* EXTRACTED RECORDS *

==================================================

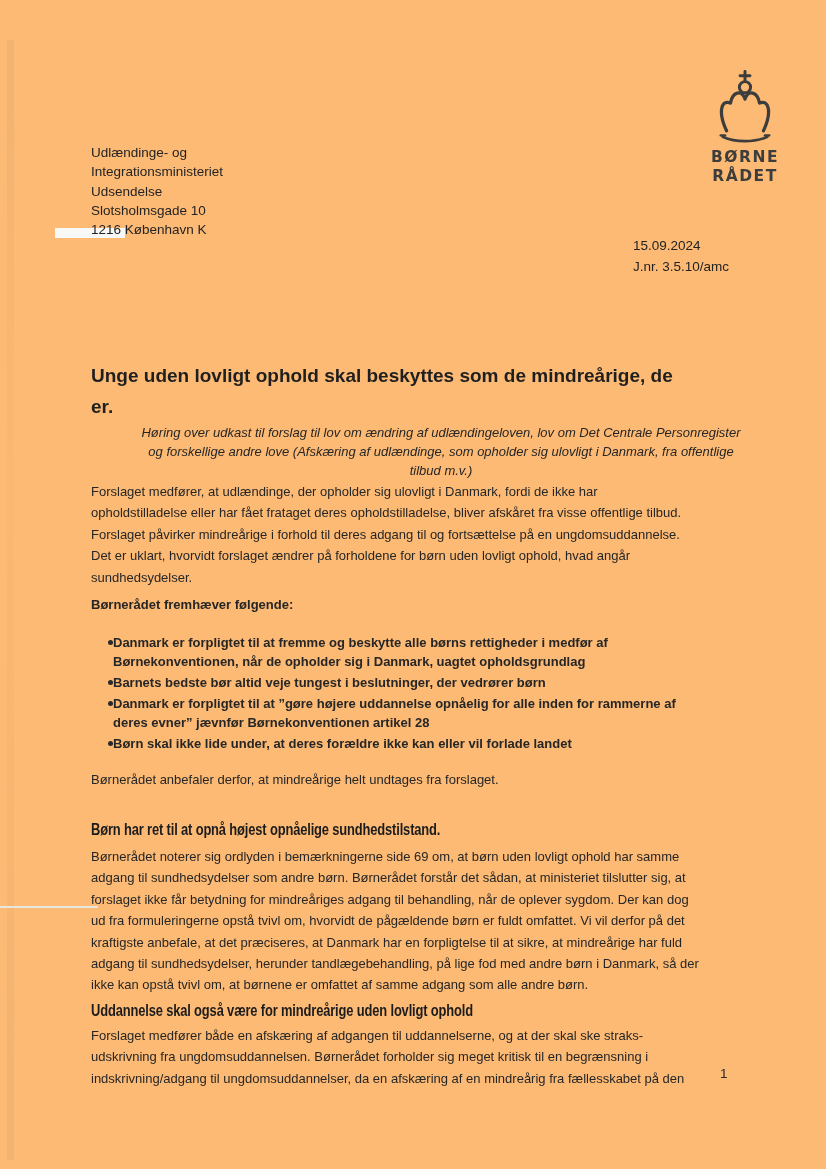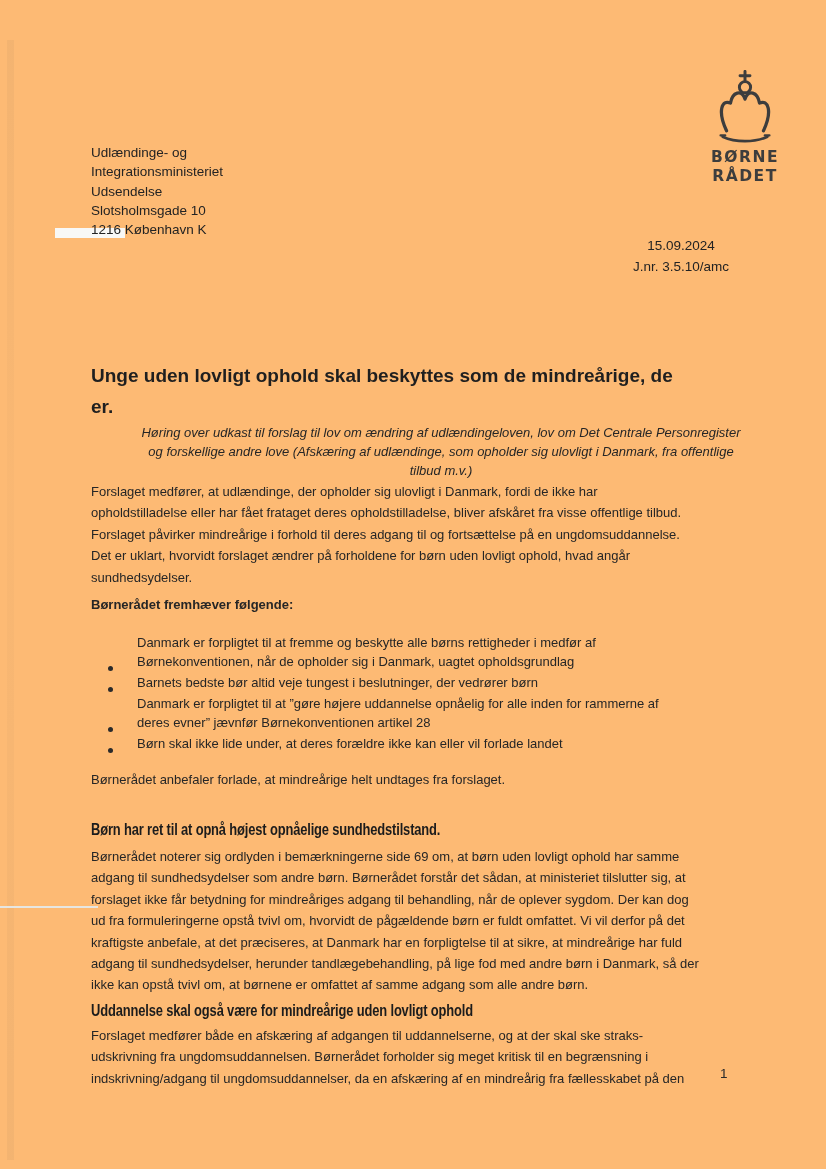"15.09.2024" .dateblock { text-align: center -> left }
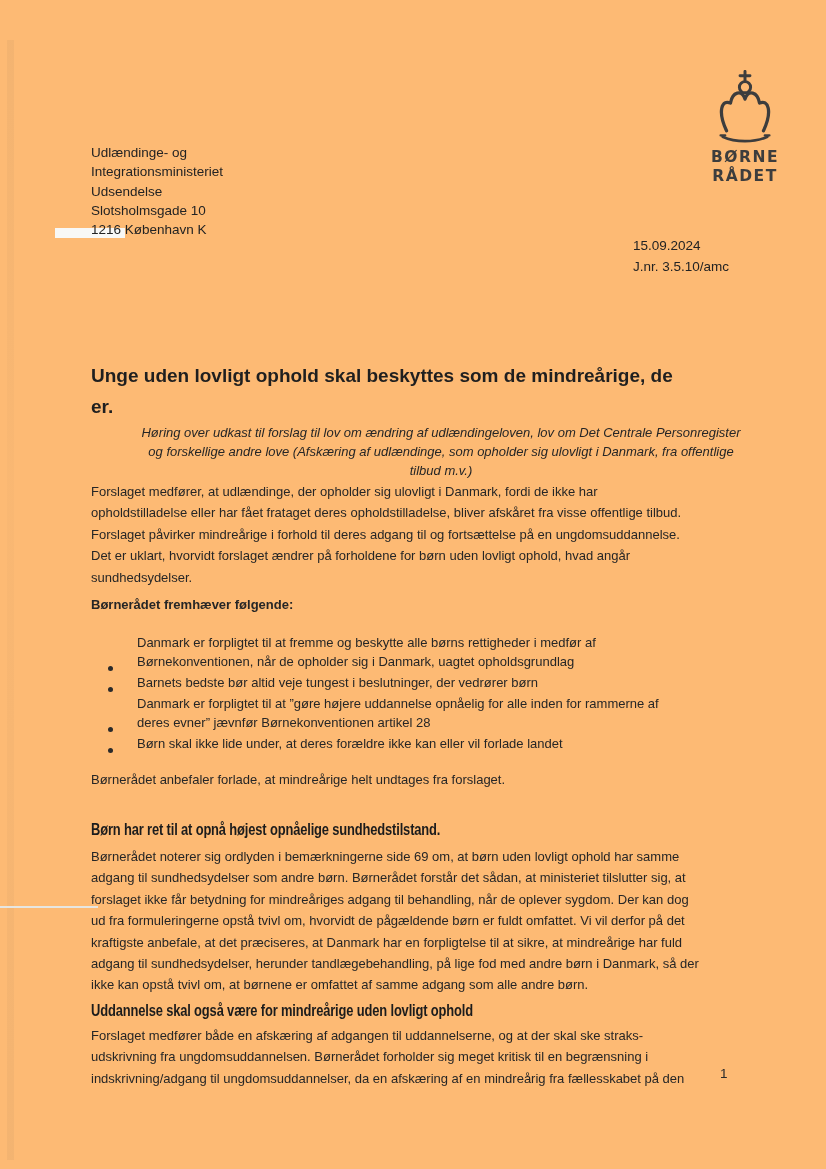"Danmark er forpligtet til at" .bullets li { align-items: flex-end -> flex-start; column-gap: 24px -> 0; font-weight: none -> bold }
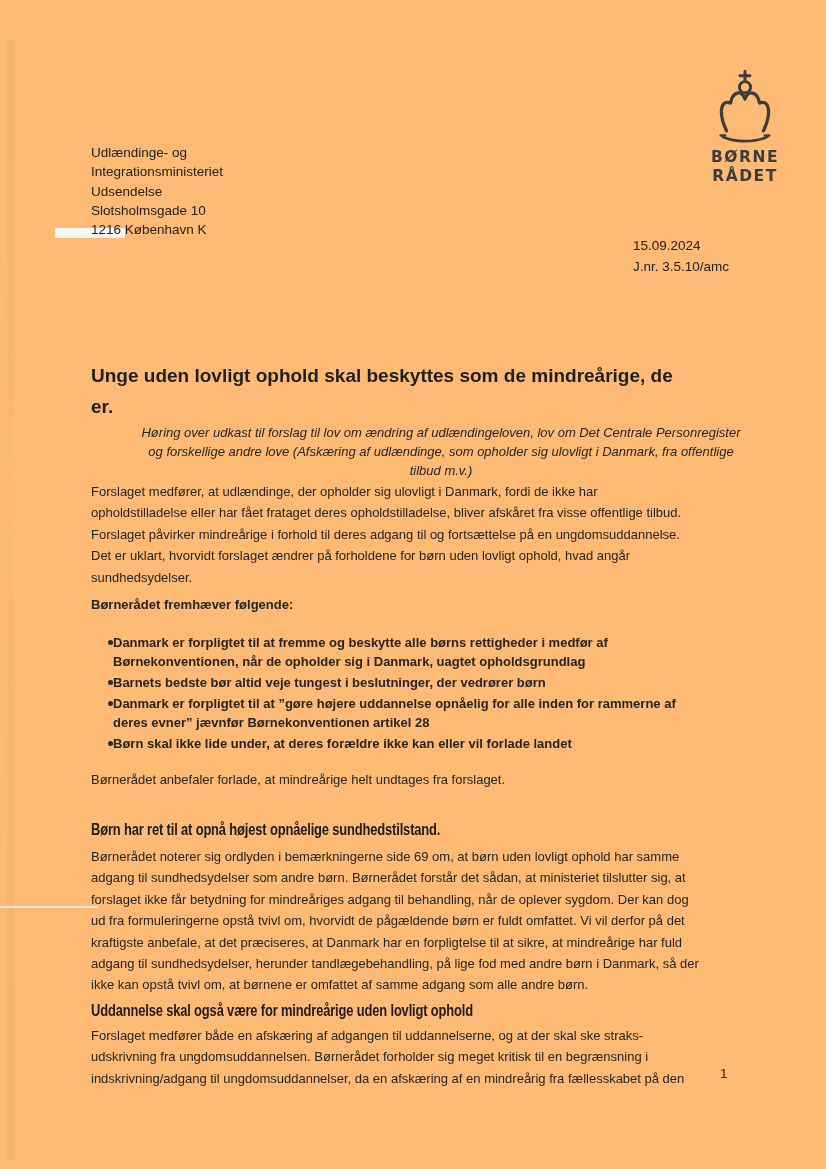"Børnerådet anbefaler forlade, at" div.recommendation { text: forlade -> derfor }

==================================================

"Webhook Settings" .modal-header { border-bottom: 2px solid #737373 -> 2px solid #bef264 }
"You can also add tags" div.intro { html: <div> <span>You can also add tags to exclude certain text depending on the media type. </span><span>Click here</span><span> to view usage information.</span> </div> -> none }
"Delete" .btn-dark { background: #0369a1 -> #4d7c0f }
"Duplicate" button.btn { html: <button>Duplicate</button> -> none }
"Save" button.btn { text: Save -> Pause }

==================================================

* REQUIRED ACTION *
Search the records for lines holding the word "button", then copy each line you find.

* ANSWER SECTION *
"Duplicate" button.btn { html: <button>Duplicate</button> -> none }
"Save" button.btn { text: Save -> Pause }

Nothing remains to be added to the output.